“Haji pun pernah mendengar desas-desus seperti itu, Ima. Kita berdoa saja semoga mereka tidak sampai diperlakukan seperti itu. Lagi pula mereka cuma rakyat petani biasa. Keterlibatan mereka dengan partai itu hanya sebatas penerima bantuan pupuk saja. Masa iya dihukumi sebegitu sadisnya?”
“Memangnya seberapa bahayakah PKI itu? Sampai-sampai orang-orangnya dibunuh, dibantai sedemikian rupa? Apa benar orang-orang PKI itu tidak punya agama, Haji?”

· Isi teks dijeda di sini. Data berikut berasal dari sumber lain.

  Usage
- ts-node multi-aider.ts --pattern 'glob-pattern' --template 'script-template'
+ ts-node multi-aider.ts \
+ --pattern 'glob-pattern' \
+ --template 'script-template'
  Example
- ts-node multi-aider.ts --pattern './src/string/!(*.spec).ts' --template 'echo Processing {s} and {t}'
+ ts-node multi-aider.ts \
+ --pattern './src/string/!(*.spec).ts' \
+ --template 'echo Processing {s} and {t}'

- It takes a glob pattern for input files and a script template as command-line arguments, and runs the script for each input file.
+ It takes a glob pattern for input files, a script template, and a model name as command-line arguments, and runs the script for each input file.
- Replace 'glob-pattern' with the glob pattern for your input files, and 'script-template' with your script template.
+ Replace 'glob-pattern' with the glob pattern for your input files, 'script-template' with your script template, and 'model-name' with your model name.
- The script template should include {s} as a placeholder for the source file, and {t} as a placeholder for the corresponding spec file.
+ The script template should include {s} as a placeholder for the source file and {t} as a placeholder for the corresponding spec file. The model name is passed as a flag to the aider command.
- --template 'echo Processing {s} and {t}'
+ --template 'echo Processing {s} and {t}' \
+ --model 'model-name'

“Paham komunis itu, Ima, ia mengajarkan tentang kesetaraan, tentang kesamarataan, juga tentang keadilan hak yang kuat dengan yang lemah, antara si kaya dengan yang miskin, antara petani kampung dan orang-orang kota di gedung-gedung. Kesemuanya memperoleh hak yang sama di mata hukum, mendapat hak yang sama sebagai warga negara, menguasai jumlah tanah dan lahan yang sama, tak ada saling sikut, tak ada saling tikung. Berdiri sama tinggi duduk sama rendah. Begitulah cita-cita keadilan dan kesetaraan yang hendak diwujudkan….”
“Bukankah cara-cara itu baik, Haji? Lalu kenapa orang-orang dengan tujuan baik itu malah membunuh jenderal-jenderal tentara?”
“Kamu belum cukup umur untuk bisa memahami semua situasi rumit ini, Ima. Semoga kelak, jika kau sudah tumbuh besar kau pasti paham apa yang saya katakan hari ini. Namun suatu keniscayaan yang pasti terjadi jalan menuju suatu kebaikan tidak akan pernah mulus. Selalu banyak hambatan di dalamnya, menguji kita apakah akan tetap setia bahkan sampai berdarah-darah meniti jalan itu, atau justru menyerah, menyudahinya di tengah jalan. Kalah,” kata Haji Bakar, lelaki baik hati itu.